Part 6 — Reinforcement Learning Basics

Imitation learning got us a network that copies the heuristic. That’s useful, but the heuristic is a ceiling. The network can never discover strategies the heuristic doesn’t know about.

Reinforcement learning breaks that ceiling. Instead of learning to copy a teacher, the snake learns from its own experience. It plays, gets rewarded for good outcomes and punished for bad ones, and gradually figures out better strategies on its own.

The RL framework

In reinforcement learning, an agent (our snake) interacts with an environment (the game). At each step:

The agent observes the state (the board encoding)
The agent takes an action (a direction)
The environment emits a reward (a number)
The environment transitions to the next state

The agent’s goal is to maximize the total reward it collects over an episode (one game).

For BattleSnake, the reward signal looks like this:

Eat food: +1.0. This is the strongest signal — food is the goal of the game. Getting +1 for eating tells the network “moving to this square is worth doing.

Survive a turn: +0.01. A small positive reward for staying alive. Without this, the network learns that dying quickly is no worse than surviving — both give “nothing happens” = 0. With survival reward, the network prefers to stay alive long enough to find food.

Die: -1.0. A strong negative signal. Why -1 and not -10? Because the scale matters. If food gives +1 and dying gives -10, the network focuses only on not dying (avoiding all risk). If dying gives -1, the network is willing to take calculated risks when the food reward is high enough. The ratio between reward values shapes how risk-averse the snake is.

Nothing happens: 0. No signal — nothing was learned.

The policy

In reinforcement learning, the function that maps states to action probabilities is called a policy. We’ve been building one since Part 3 — our network’s forward pass → softmax is already a policy. We didn’t call it that.

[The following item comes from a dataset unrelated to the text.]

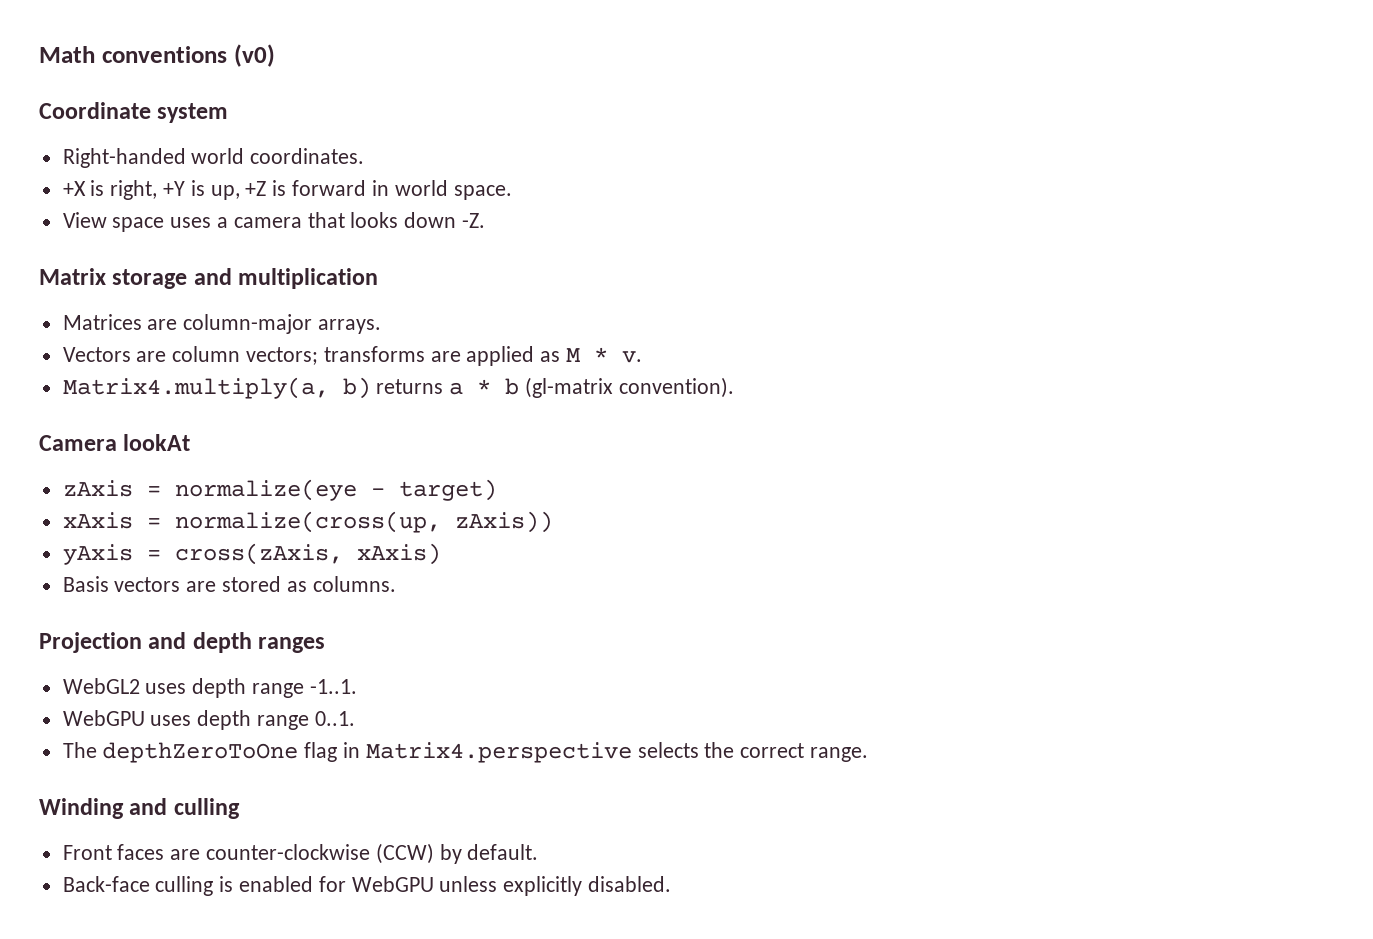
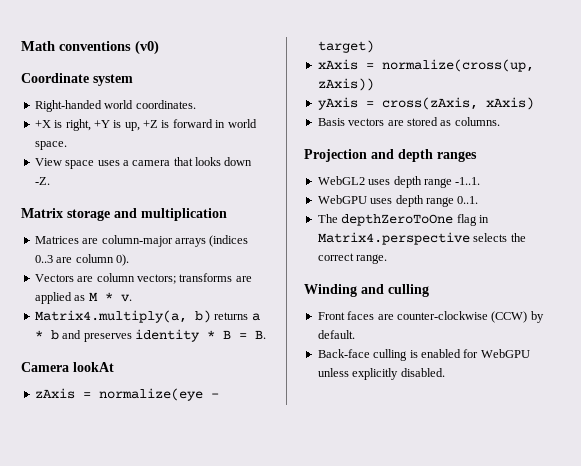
- Matrices are column-major arrays.
+ Matrices are column-major arrays (indices 0..3 are column 0).
- Matrix4.multiply(a, b) returns a * b (gl-matrix convention).
+ Matrix4.multiply(a, b) returns a * b and preserves identity * B = B.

The return for a step is the discounted sum of rewards from that step to the end of the episode:

G_t = r_t + γ * r_{t+1} + γ² * r_{t+2} + ... + γⁿ * r_{t+n}

γ (gamma) is the discount factor, usually 0.99. Here is the intuition: a reward you get now is more valuable than a reward you might get later, because the snake might die before reaching it. We multiply future rewards by γ each step to account for that uncertainty.

Each step further into the future gets multiplied by γ one more time:

After 10 steps: the reward is worth 0.99¹⁰ ≈ 0.9 times its face value
After 100 steps: 0.99¹⁰⁰ ≈ 0.37 times its face value

Rewards 100 turns from now matter about a third as much as rewards right now. This gives the snake a reason to prefer food that’s nearby over food that’s far — even when both are reachable.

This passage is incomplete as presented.